__WHAT IS REQUIRED__:
Begin at the first line of the records below and, please, give each line again exactly until the line with "FUTURE_PRICE, 1998-07-20: none -> 45" is included.

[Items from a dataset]
+---+

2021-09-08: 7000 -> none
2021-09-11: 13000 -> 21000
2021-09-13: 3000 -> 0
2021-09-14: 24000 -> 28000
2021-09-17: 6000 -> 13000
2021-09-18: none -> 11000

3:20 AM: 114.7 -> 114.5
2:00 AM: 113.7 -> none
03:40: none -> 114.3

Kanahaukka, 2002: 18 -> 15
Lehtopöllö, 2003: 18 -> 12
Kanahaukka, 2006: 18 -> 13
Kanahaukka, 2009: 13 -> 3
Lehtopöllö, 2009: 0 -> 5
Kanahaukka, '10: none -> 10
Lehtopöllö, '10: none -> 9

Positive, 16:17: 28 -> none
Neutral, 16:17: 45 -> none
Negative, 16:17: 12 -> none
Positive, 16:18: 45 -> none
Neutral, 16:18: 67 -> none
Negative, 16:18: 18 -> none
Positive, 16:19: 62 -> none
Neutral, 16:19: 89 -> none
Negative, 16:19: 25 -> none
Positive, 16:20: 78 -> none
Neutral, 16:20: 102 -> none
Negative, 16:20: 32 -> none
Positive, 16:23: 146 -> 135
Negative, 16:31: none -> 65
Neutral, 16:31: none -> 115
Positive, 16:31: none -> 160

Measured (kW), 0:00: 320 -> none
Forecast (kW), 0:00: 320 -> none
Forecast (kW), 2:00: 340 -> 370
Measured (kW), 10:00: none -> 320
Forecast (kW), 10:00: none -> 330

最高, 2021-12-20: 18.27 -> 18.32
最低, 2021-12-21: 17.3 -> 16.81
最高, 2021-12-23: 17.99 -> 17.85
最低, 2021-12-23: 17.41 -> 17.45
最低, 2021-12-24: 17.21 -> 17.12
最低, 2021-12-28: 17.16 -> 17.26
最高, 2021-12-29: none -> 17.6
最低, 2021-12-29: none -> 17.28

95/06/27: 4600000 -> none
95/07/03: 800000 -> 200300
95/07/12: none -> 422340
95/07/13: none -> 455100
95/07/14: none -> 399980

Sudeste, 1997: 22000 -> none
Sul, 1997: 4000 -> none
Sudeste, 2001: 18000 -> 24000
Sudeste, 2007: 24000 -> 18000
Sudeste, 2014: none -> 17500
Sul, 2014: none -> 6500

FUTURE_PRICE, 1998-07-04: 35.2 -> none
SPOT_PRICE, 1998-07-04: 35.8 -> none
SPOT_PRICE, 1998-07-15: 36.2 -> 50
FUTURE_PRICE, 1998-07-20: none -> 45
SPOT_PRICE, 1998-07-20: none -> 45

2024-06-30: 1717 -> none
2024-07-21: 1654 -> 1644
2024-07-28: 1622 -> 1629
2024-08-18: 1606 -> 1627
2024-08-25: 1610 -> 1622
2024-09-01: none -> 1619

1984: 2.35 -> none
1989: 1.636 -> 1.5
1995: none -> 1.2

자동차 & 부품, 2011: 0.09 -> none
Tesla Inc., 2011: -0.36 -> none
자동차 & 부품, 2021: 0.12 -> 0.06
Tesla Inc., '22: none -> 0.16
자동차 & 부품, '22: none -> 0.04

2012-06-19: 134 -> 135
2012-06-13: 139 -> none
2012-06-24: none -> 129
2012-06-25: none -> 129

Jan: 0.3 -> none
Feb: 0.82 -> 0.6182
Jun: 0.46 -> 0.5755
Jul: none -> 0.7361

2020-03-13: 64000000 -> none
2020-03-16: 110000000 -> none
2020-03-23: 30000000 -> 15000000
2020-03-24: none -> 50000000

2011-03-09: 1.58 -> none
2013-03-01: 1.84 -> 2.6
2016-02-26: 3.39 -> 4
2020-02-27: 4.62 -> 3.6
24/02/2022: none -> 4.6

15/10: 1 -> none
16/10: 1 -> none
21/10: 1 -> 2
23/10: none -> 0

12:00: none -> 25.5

+---+

__EXERCISE SOLUTION__:
2021-09-08: 7000 -> none
2021-09-11: 13000 -> 21000
2021-09-13: 3000 -> 0
2021-09-14: 24000 -> 28000
2021-09-17: 6000 -> 13000
2021-09-18: none -> 11000

3:20 AM: 114.7 -> 114.5
2:00 AM: 113.7 -> none
03:40: none -> 114.3

Kanahaukka, 2002: 18 -> 15
Lehtopöllö, 2003: 18 -> 12
Kanahaukka, 2006: 18 -> 13
Kanahaukka, 2009: 13 -> 3
Lehtopöllö, 2009: 0 -> 5
Kanahaukka, '10: none -> 10
Lehtopöllö, '10: none -> 9

Positive, 16:17: 28 -> none
Neutral, 16:17: 45 -> none
Negative, 16:17: 12 -> none
Positive, 16:18: 45 -> none
Neutral, 16:18: 67 -> none
Negative, 16:18: 18 -> none
Positive, 16:19: 62 -> none
Neutral, 16:19: 89 -> none
Negative, 16:19: 25 -> none
Positive, 16:20: 78 -> none
Neutral, 16:20: 102 -> none
Negative, 16:20: 32 -> none
Positive, 16:23: 146 -> 135
Negative, 16:31: none -> 65
Neutral, 16:31: none -> 115
Positive, 16:31: none -> 160

Measured (kW), 0:00: 320 -> none
Forecast (kW), 0:00: 320 -> none
Forecast (kW), 2:00: 340 -> 370
Measured (kW), 10:00: none -> 320
Forecast (kW), 10:00: none -> 330

最高, 2021-12-20: 18.27 -> 18.32
最低, 2021-12-21: 17.3 -> 16.81
最高, 2021-12-23: 17.99 -> 17.85
最低, 2021-12-23: 17.41 -> 17.45
最低, 2021-12-24: 17.21 -> 17.12
最低, 2021-12-28: 17.16 -> 17.26
最高, 2021-12-29: none -> 17.6
最低, 2021-12-29: none -> 17.28

95/06/27: 4600000 -> none
95/07/03: 800000 -> 200300
95/07/12: none -> 422340
95/07/13: none -> 455100
95/07/14: none -> 399980

Sudeste, 1997: 22000 -> none
Sul, 1997: 4000 -> none
Sudeste, 2001: 18000 -> 24000
Sudeste, 2007: 24000 -> 18000
Sudeste, 2014: none -> 17500
Sul, 2014: none -> 6500

FUTURE_PRICE, 1998-07-04: 35.2 -> none
SPOT_PRICE, 1998-07-04: 35.8 -> none
SPOT_PRICE, 1998-07-15: 36.2 -> 50
FUTURE_PRICE, 1998-07-20: none -> 45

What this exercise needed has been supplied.